What goes down..
That very old phrase: what goes up must come back down. To over analyse the phrase, it’s presented as an axiom that when something rises, its new level will necessarily mean it will come back down. I think the reason it’s ordered as such (up preceding down) is that from the day we’re born gravity becomes one of our most basic understandings. If we were to apply the phrase to financial markets, which people pessimistic of a certain price rise often will, there is no such thing as gravity. Instead, we have our laws of supply and demand which, sadly, act nothing like gravity. At best, what we might attribute the analysis to would be more professionally known as a mean reversion strategy.

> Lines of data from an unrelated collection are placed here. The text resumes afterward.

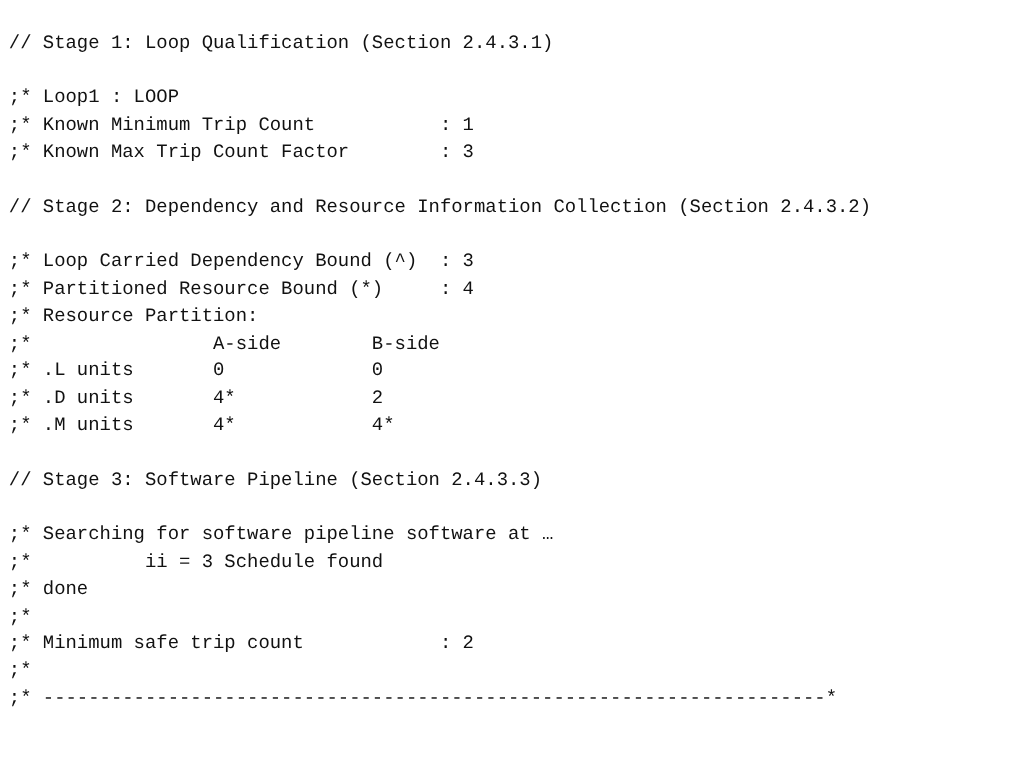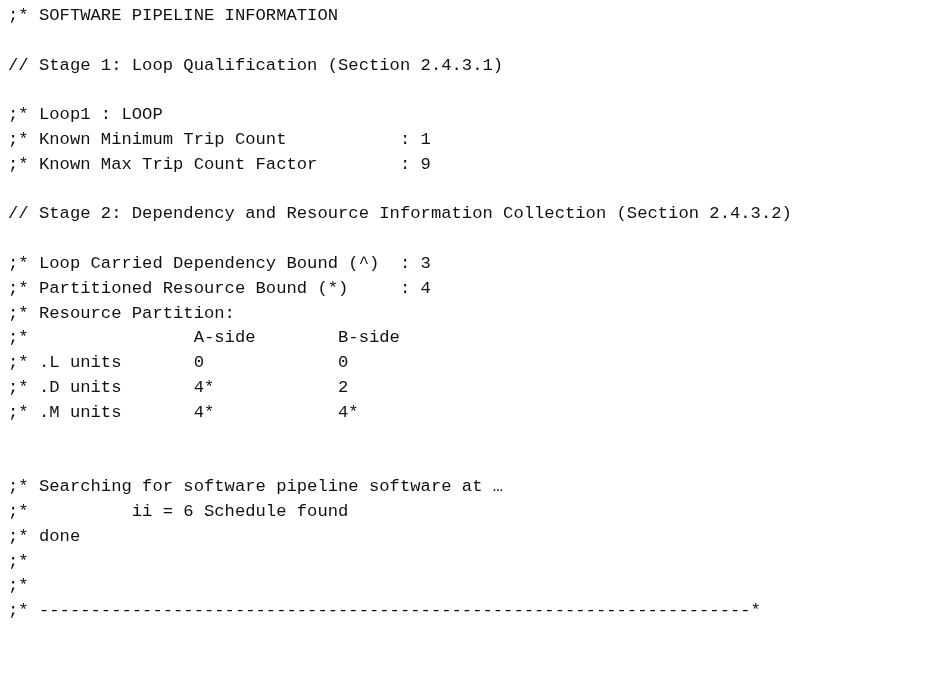--- a/index.html
+++ b/index.html
@@ -32,38 +32,39 @@
     -webkit-font-smoothing: none;
   }
   .line.blank {
     color: transparent;
   }
 </style>
 </head>
 <body>
 
 <div id="listing">
-    <div class="line">;* SOFTWARE PIPELINE INFORMATION</div>
     <div class="line blank">&nbsp;</div>
     <div class="line">// Stage 1: Loop Qualification (Section 2.4.3.1)</div>
     <div class="line blank">&nbsp;</div>
     <div class="line">;* Loop1 : LOOP</div>
     <div class="line">;* Known Minimum Trip Count           : 1</div>
-    <div class="line">;* Known Max Trip Count Factor        : 9</div>
+    <div class="line">;* Known Max Trip Count Factor        : 3</div>
     <div class="line blank">&nbsp;</div>
     <div class="line">// Stage 2: Dependency and Resource Information Collection (Section 2.4.3.2)</div>
     <div class="line blank">&nbsp;</div>
     <div class="line">;* Loop Carried Dependency Bound (^)  : 3</div>
     <div class="line">;* Partitioned Resource Bound (*)     : 4</div>
     <div class="line">;* Resource Partition:</div>
     <div class="line">;*                A-side        B-side</div>
     <div class="line">;* .L units       0             0</div>
     <div class="line">;* .D units       4*            2</div>
     <div class="line">;* .M units       4*            4*</div>
     <div class="line blank">&nbsp;</div>
+    <div class="line">// Stage 3: Software Pipeline (Section 2.4.3.3)</div>
     <div class="line blank">&nbsp;</div>
     <div class="line">;* Searching for software pipeline software at …</div>
-    <div class="line">;*          ii = 6 Schedule found</div>
+    <div class="line">;*          ii = 3 Schedule found</div>
     <div class="line">;* done</div>
     <div class="line">;*</div>
+    <div class="line">;* Minimum safe trip count            : 2</div>
     <div class="line">;*</div>
     <div class="line">;* ---------------------------------------------------------------------*</div>
   </div>
 
 </body></html>

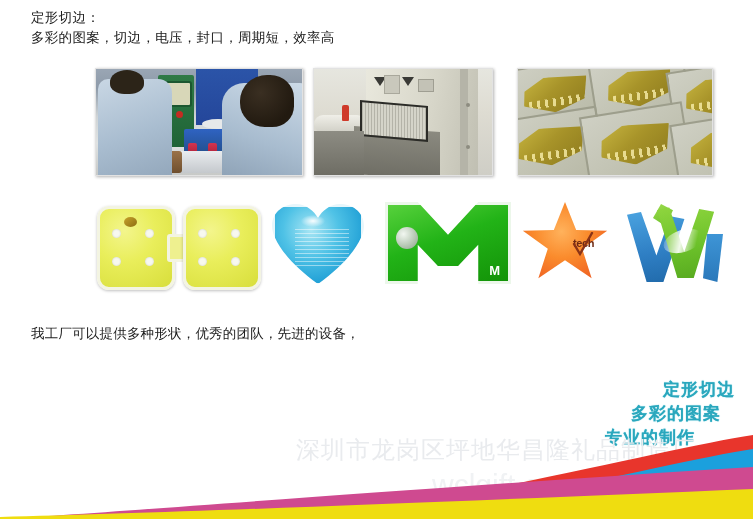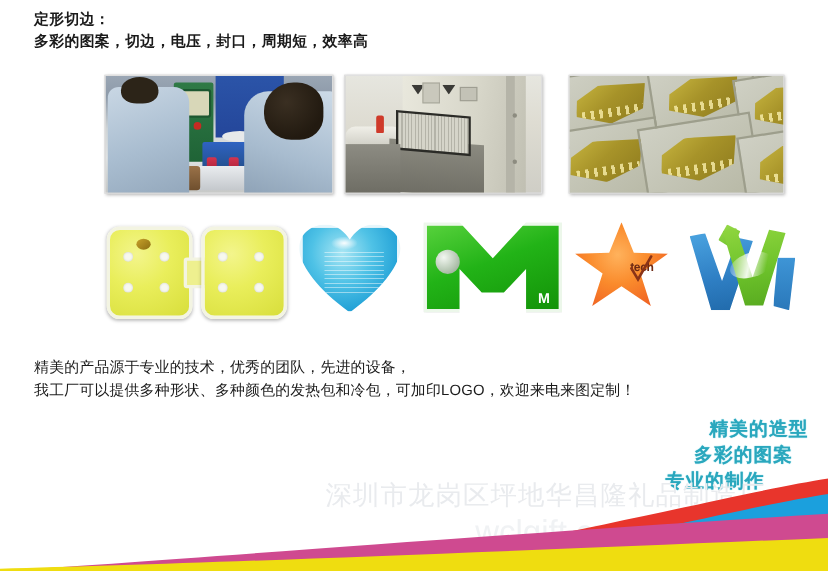--- a/index.html
+++ b/index.html
@@ -22,21 +22,21 @@
   .heading-block {
     position: absolute;
     left: 31px;
     top: 8px;
     width: 660px;
     color: #1a1a1a;
     font-size: 13.5px;
     line-height: 20px;
     letter-spacing: 0.3px;
   }
-  .heading-line { white-space: nowrap; font-weight: bold; }
+  .heading-line { white-space: nowrap; }
 
   
   .photo-row {
     position: absolute;
     left: 95px;
     top: 68px;
     width: 618px;
     height: 108px;
   }
   .photo {
@@ -466,26 +466,25 @@
     <div class="product prod-w">
       <div class="w-leaf"></div>
       <div class="w-blue"></div>
       <div class="w-green"></div>
       <div class="w-tail"></div>
       <div class="w-sparkle"></div>
     </div>
   </div>
 
   <div class="body-copy">
-    <div class="body-line">精美的产品源于专业的技术，优秀的团队，先进的设备，</div>
-    <div class="body-line">我工厂可以提供多种形状、多种颜色的发热包和冷包，可加印LOGO，欢迎来电来图定制！</div>
+    <div class="body-line">我工厂可以提供多种形状，优秀的团队，先进的设备，</div>
   </div>
 
   <div class="slogan">
-    <div class="sl-1">精美的造型</div>
+    <div class="sl-1">定形切边</div>
     <div class="sl-2">多彩的图案</div>
     <div class="sl-3">专业的制作</div>
   </div>
 
   <div class="wm-company">深圳市龙岗区坪地华昌隆礼品制造厂</div>
   <div class="wm-url">wclgift.cn.alibaba.com</div>
 
   <div class="ribbon">
     <svg viewBox="0 0 753 92" preserveAspectRatio="none">
       <path d="M753 48 C 700 52, 640 64, 560 74 L753 74 Z" fill="#8cc63f"></path>

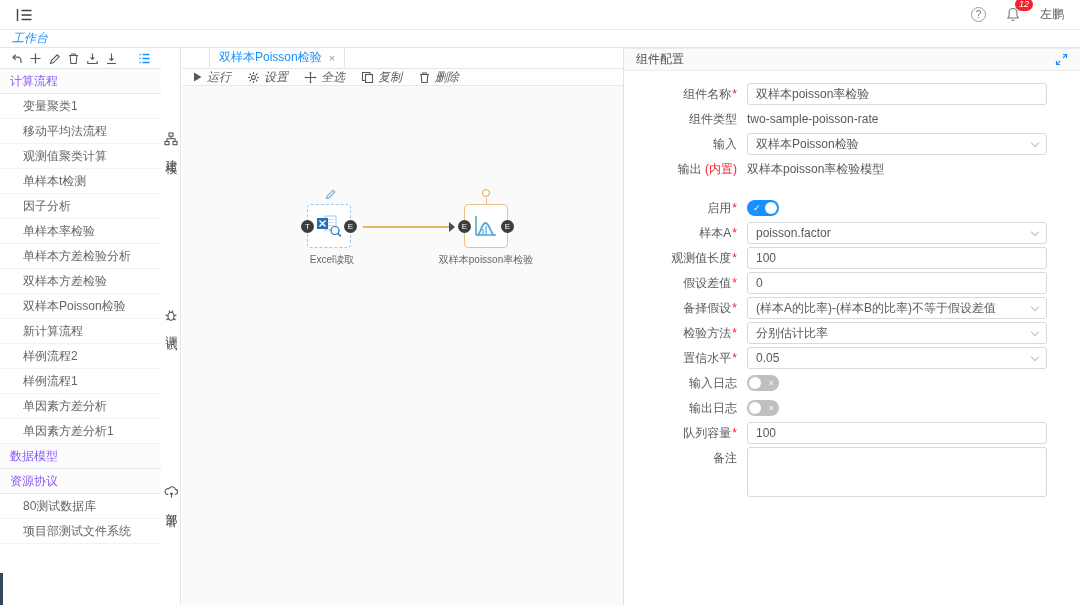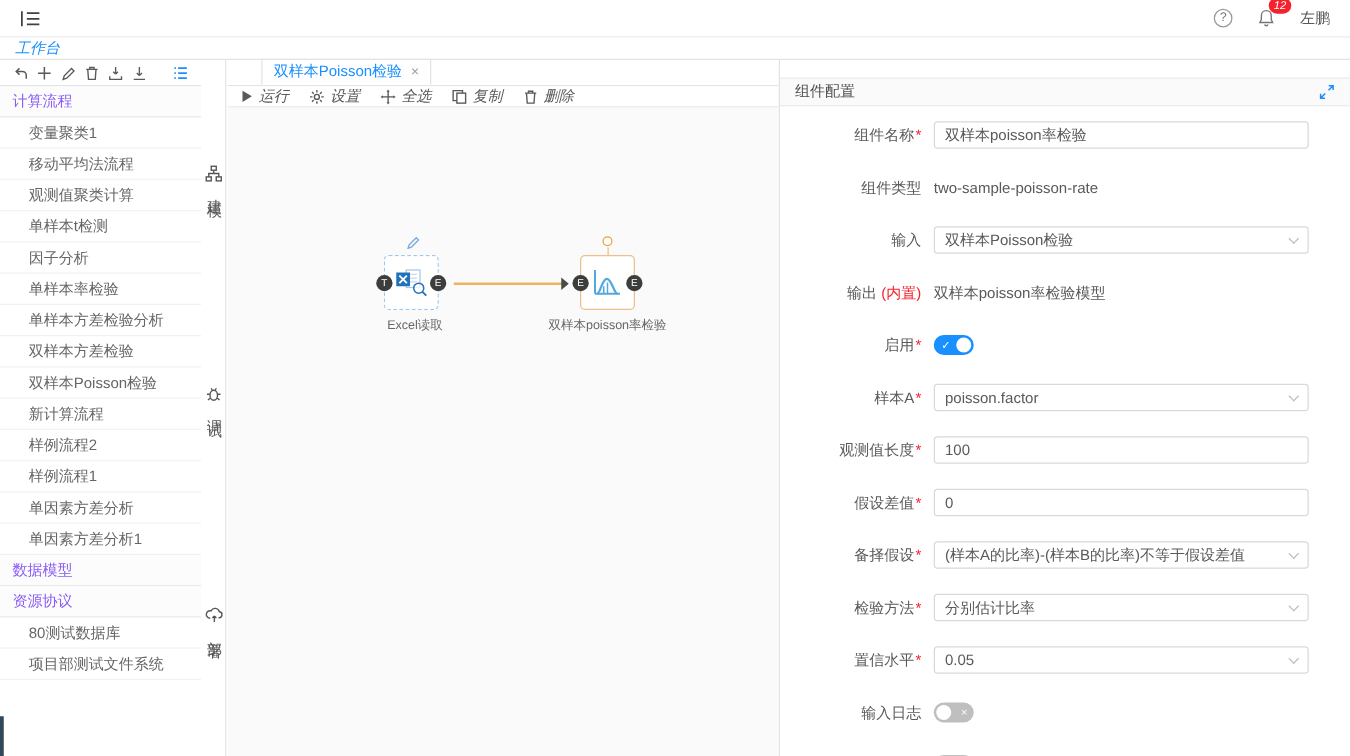--- a/index.html
+++ b/index.html
@@ -51,24 +51,24 @@
   .node-label{position:absolute;top:167px;font-size:10px;color:#666;text-align:center;white-space:nowrap;}
   .lbl-excel{left:88px;width:124px;text-align:center;} .lbl-poisson{left:237px;width:134px;}
   .deco-pencil{position:absolute;left:143px;top:102px;}
   .deco-bulb{position:absolute;left:300px;top:103px;width:8px;height:8px;border:1px solid #e8a23a;border-radius:50%;background:#fff;}
   .deco-bulb::after{content:"";position:absolute;left:3px;top:8px;width:1px;height:6px;background:#ecc089;}
   .connector{position:absolute;left:181px;top:140px;width:88px;border-top:2px solid #edb45f;}
   .conn-arrow{position:absolute;left:267px;top:136px;width:0;height:0;border-left:6px solid #4a4a4a;border-top:5px solid transparent;border-bottom:5px solid transparent;}
 
   
   .panel{position:absolute;top:48px;left:623px;right:0;bottom:0;border-left:1px solid #e4e4e4;background:#fff;overflow:hidden;}
-  .panel-header{margin-top:14px;height:23px;background:#fafafa;border-top:1px solid #ececec;border-bottom:1px solid #ececec;display:flex;align-items:center;padding:0 12px;color:#4f4f4f;}
+  .panel-header{height:23px;background:#fafafa;border-top:1px solid #ececec;border-bottom:1px solid #ececec;display:flex;align-items:center;padding:0 12px;color:#4f4f4f;}
   .expand-btn{margin-left:auto;display:flex;cursor:pointer;}
   .pform{padding-top:12px;}
-  .prow{display:flex;align-items:center;height:22px;margin-bottom:20px;}
+  .prow{display:flex;align-items:center;height:22px;margin-bottom:3px;}
   .prow.gap{margin-top:17px;}
   .prow.remark{align-items:flex-start;height:auto;}
   .plabel{width:113px;text-align:right;color:#595959;flex:none;line-height:22px;white-space:nowrap;}
   .req{color:#f5222d;margin-left:1px;}
   .tag-red{color:#f5222d;}
   .tinput{margin-left:10px;width:300px;height:22px;border:1px solid #d9d9d9;border-radius:3px;padding:0 8px;font:12px "Liberation Sans","DejaVu Sans",sans-serif;color:#595959;background:#fff;outline:none;}
   .select{margin-left:10px;width:300px;height:22px;border:1px solid #d9d9d9;border-radius:3px;padding:0 8px;display:flex;align-items:center;justify-content:space-between;background:#fff;cursor:pointer;white-space:nowrap;overflow:hidden;}
   .chev{flex:none;width:6px;height:6px;border-right:1px solid #bdbdbd;border-bottom:1px solid #bdbdbd;transform:rotate(45deg);margin-top:-3px;}
   .static-val{margin-left:10px;color:#595959;}
   .toggle{position:relative;margin-left:10px;width:32px;height:16px;border-radius:8px;background:#bfbfbf;cursor:pointer;}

A mean reversion strategy is one that suggests deviations from an asset’s average price over time will gradually correct back in favour of the longer-term mean. A stock, for example, trading above its average price would be a sell and one trading below would be a buy until the price level returns to the average. In our non-Newtonian markets therefore, what goes down must also come back up. So, is the short-lived dip in treasuries this week part of such an oscillation?
We have looked recently at the important US inflation data story. Lower than expected US inflation drove yields lower on treasuries on Tuesday. This was accompanied yesterday by a significant weakening in the Dollar. Yesterday we saw evidence of a significant selling of US debt once again as investors see a more attractive price point to pursue a return to higher yields. So far, this fixed income selling has only had a very marginal corrective force upon the US Dollar. Should investors continue to chase upside exposure to bond yields, the Dollar could eventually find additional demand despite the apparent decoupling of USD and T-bill price movements.